My team will be able to program circles around everyone else. They will be able to construct rapidly a language specific to the problem we are solving rather than using a language designed by computer scientists worrying about their place in history and a herd of library writers working in cubicles a thousand miles from our business. My team will be able to use a language without training wheels. Strong typing is for weak minds, and it's exactly like they say at MIT: Our current popular languages are designed to help losers lose less.

I will be able to point to various examples where Lisp programmers have written not only 3-5 times faster, but they wrote things other programmers thought were impossible. In this regard, I'd tell the CEO, our competitors will be spending all their time trying to figure out that it's really possible we're doing what we're doing, because they will be thinking in terms of customization at compile time or link time, not at runtime.

Moreover, we will be operating where the CEO is focusing on his or her specialty and not imposing his or her knuckleheaded view on technology.

Because Lisp is dead, I'll get better programmers for less money. I'll be able to guarantee 50 more IQ points for the same pay. And my guys will be able to spend their time typing in value not book keeping overhead and typing in type descriptions because their guys are too stupid to know when they type + numbers are involved.

Because no one uses Lisp, I'll have my pick of thousands of great, experienced programmers looking to work for someone with a non-zero IQ, not the ones fresh out of college with 10 programs under their belts.

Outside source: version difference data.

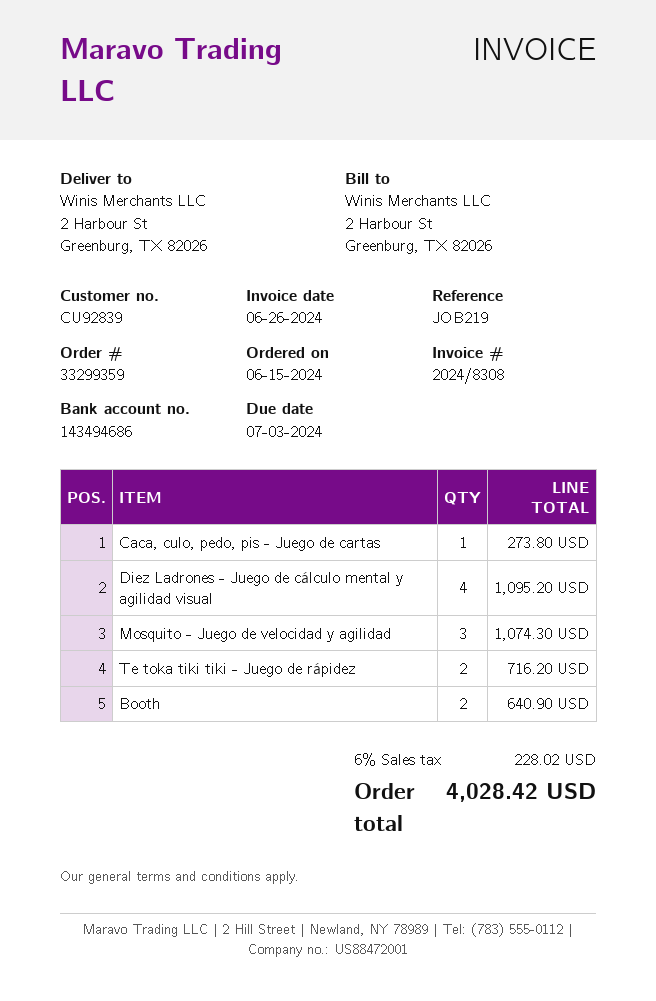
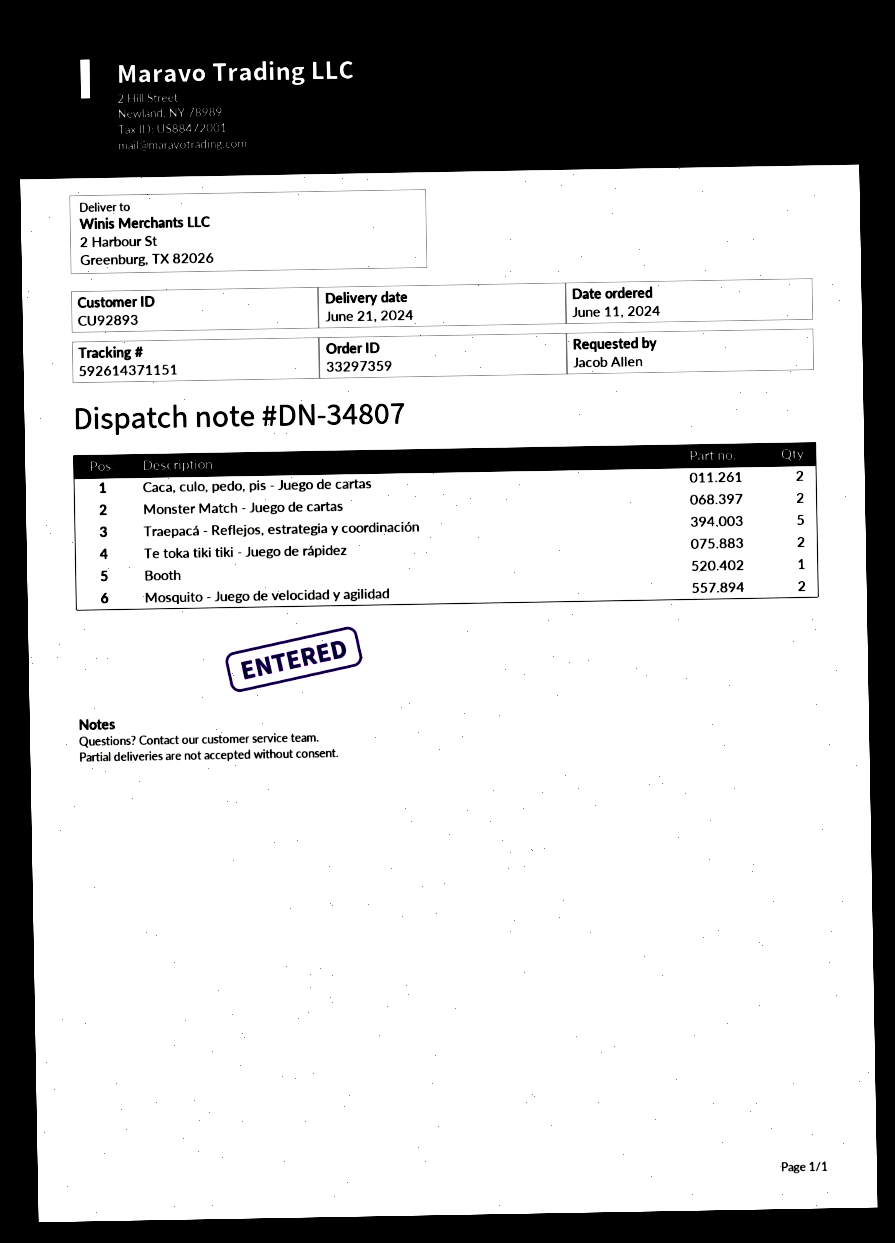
order number: 33299359 -> 33297359
order date: 2024-06-15 -> 2024-06-11
customer number: CU92839 -> CU92893
Caca, culo, pedo, pis - Juego de cartas: 1 -> 2
Diez Ladrones - Juego de cálculo mental y agilidad visual: 4 -> none
Mosquito - Juego de velocidad y agilidad: 3 -> 2
Booth: 2 -> 1
Monster Match - Juego de cartas: none -> 2
Traepacá - Reflejos, estrategia y coordinación: none -> 5

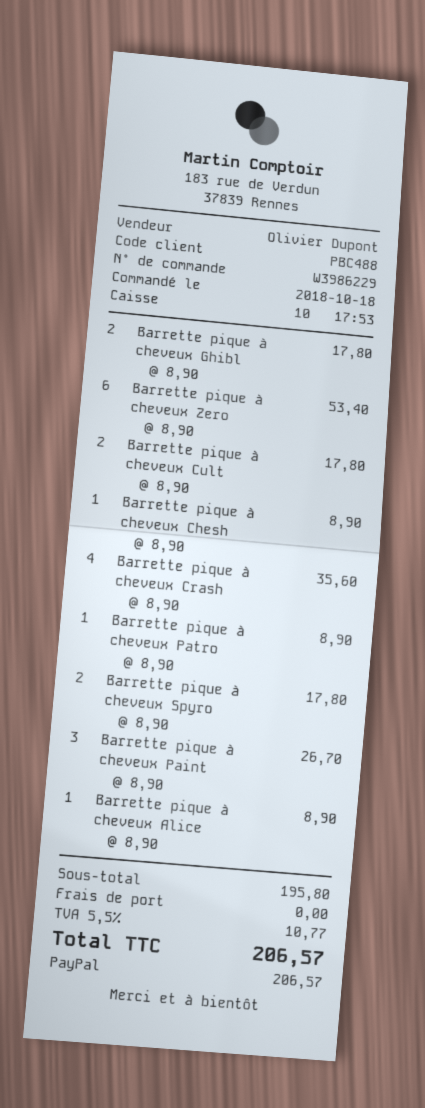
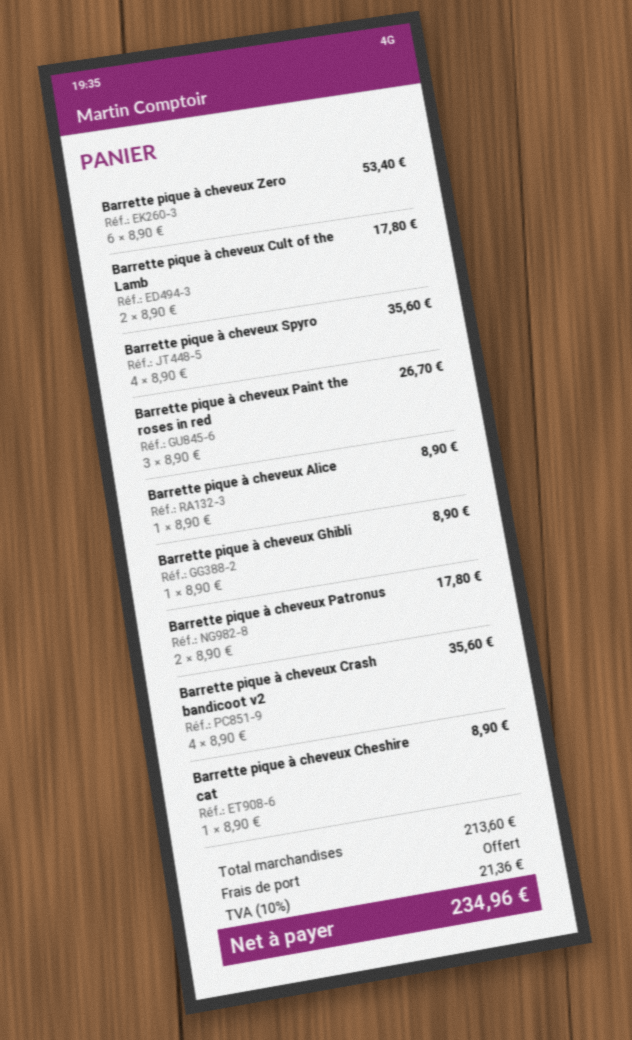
Barrette pique à cheveux Ghibl: 2 x 8.90 = 17.80 -> 1 x 8.90 = 8.90
Barrette pique à cheveux Patro: 1 x 8.90 = 8.90 -> 2 x 8.90 = 17.80
Barrette pique à cheveux Spyro: 2 x 8.90 = 17.80 -> 4 x 8.90 = 35.60
subtotal: 195.80 -> 213.60
tax: 5.5% = 10.77 -> 10% = 21.36
total: 206.57 -> 234.96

I'll be compatible with everything because it is right now. And if someone throws me a bug, I can code around it in a few minutes. Being a niche market means we're more proprietary. People will not use Lisp to compete with us because they are lamebrains listening to the latest fashion statement from Sun or Microsoft.The open source crowd isn't even smart enough to notice C++, so they are especially nowhere in the picture.

Of course, no CEO will belive this because every one of them is stupid.